Exorista japonica mitogenome (GenBank accession is MK903727) is 17,663 bp long and GC ratio is 18.6%. It contains 13 protein-coding genes, 2 rRNAs, and 22 tRNAs (63bp to 72 bp in size). Gene order is same to those of other Tachinids. Interestingly, its control region (2,773 bp), single long non-coding AT-rich region (AT ratio is 84.3%), is the longest among seven mitogenomes of Tachinidae while E. sorbillans is the shortest (105 bp). This extreme difference within same genus suggests several evolutionary events in AT-rich region inside this genus.

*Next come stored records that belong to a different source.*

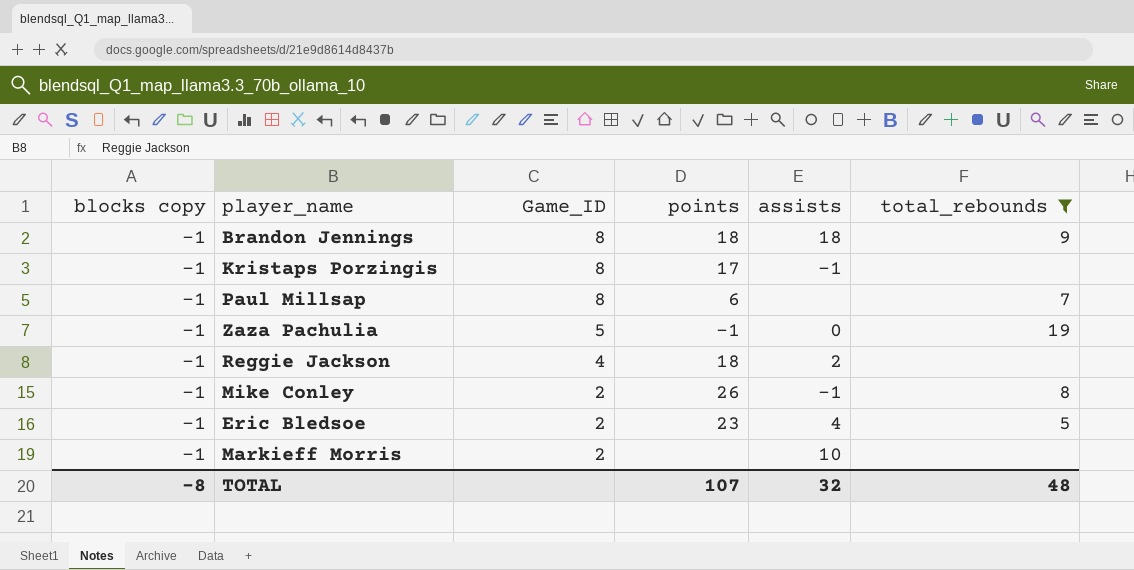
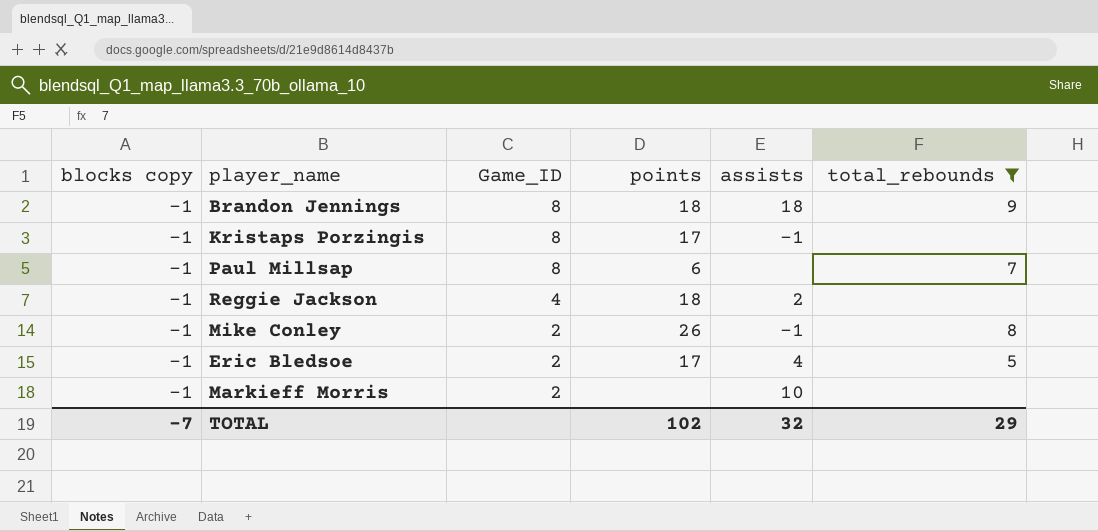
row Zaza Pachulia: -1 | 5 | -1 | 0 | 19 -> none
Eric Bledsoe | points: 23 -> 17
TOTAL | blocks copy: -8 -> -7
TOTAL | points: 107 -> 102
TOTAL | total_rebounds: 48 -> 29

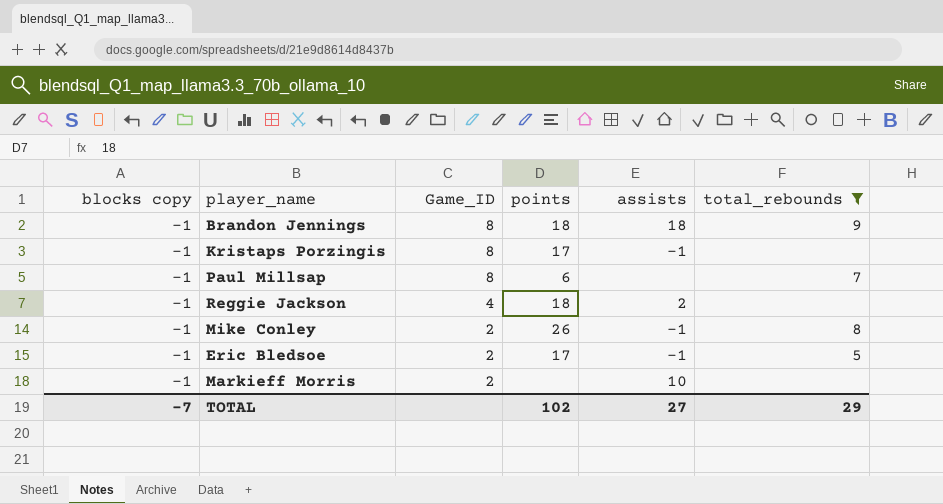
Eric Bledsoe | assists: 4 -> -1
TOTAL | assists: 32 -> 27

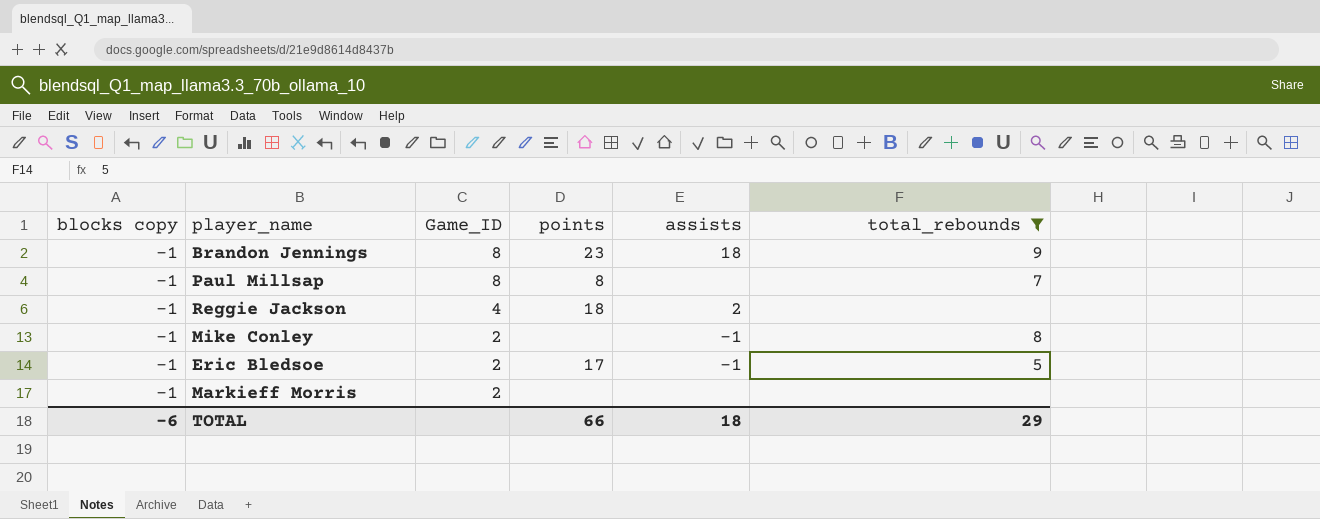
row Kristaps Porzingis: -1 | 8 | 17 | -1 | none -> none
Brandon Jennings | points: 18 -> 23
Paul Millsap | points: 6 -> 8
Mike Conley | points: 26 -> none
Markieff Morris | assists: 10 -> none
TOTAL | blocks copy: -7 -> -6
TOTAL | points: 102 -> 66
TOTAL | assists: 27 -> 18

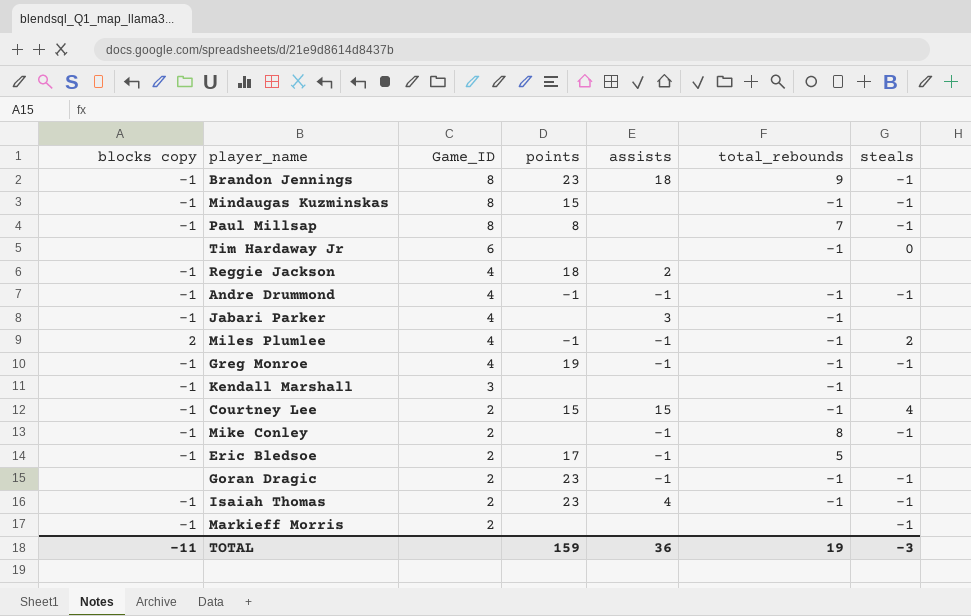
filter: total_rebounds != -1 -> none
column steals | position: none -> 7
TOTAL | blocks copy: -6 -> -11
TOTAL | points: 66 -> 159
TOTAL | assists: 18 -> 36
TOTAL | total_rebounds: 29 -> 19

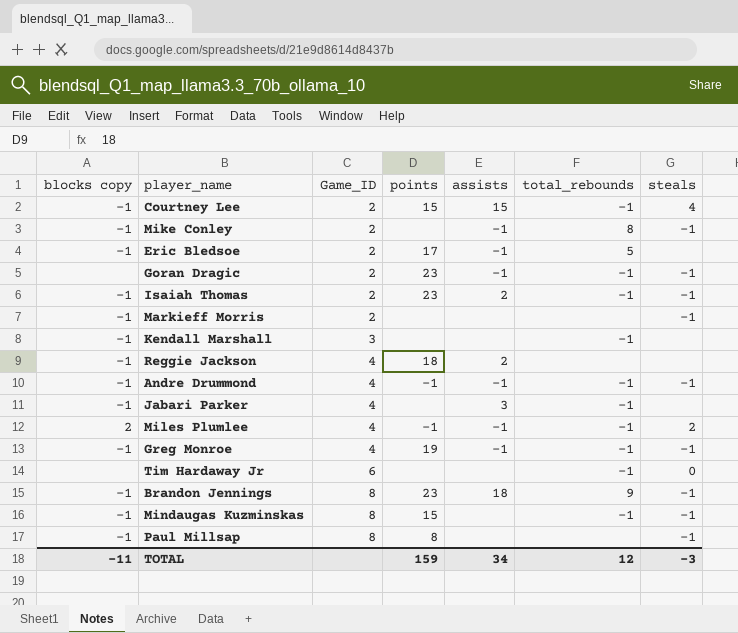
row order: Game_ID descending -> Game_ID ascending
Isaiah Thomas | assists: 4 -> 2
Paul Millsap | total_rebounds: 7 -> none
TOTAL | assists: 36 -> 34
TOTAL | total_rebounds: 19 -> 12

We inferred the phylogenetic relationship of seven Tachinids including E. japonica and one outgroup species, Sarcophaga ruficornis (Sarcophagidae). Multiple sequence alignment was conducted by MAFFT 7.388 (Katoh and Standley 2013) using these complete mitogenomes. Bootstrapped neighbor-joining and maximum likelihood trees were constructed using MEGA X (Kumar et al. 2018). E. japonica closely clustered with E. sorbillans with high bootstrap value (Figure 1). Additional mitochondrial genomes of Exorista are strongly required for understanding inter-species distribution of extreme difference in AT-rich region. In addition, these mitochondrial genomes are expected to give an insight into phylogenetic relationship and evolutionary history of Exorista species in morphologically and ecologically complex Tachinidae.

Figure 1.

Neighbor-joining (bootstrap repeat is 10,000) and maximum likelihood (bootstrap repeat is 1000) phylogenetic tree of seven Tachinidae species and one Oestroidea species: Exorista japonica (MK903727 in this study), E. sorbillans (NC_014704), Elodia flavipalpis (NC_018118), Clemelis pullata (NC_039963), Blepharipa sp. CMERI-Uzi-001 (KY644698), Nemorilla maculosa (NC_039823), Rutilia goerlingiana (NC_019640), and Sarcophaga ruficornis (NC_041069). Phylogenetic tree was drawn based on neighbor-joining phylogenetic tree. Grey bars in right side indicate tribes, subfamilies, and families, respectively. The numbers above branches indicate bootstrap support values of maximum likelihood and neighbor-joining phylogenetic trees, respectively.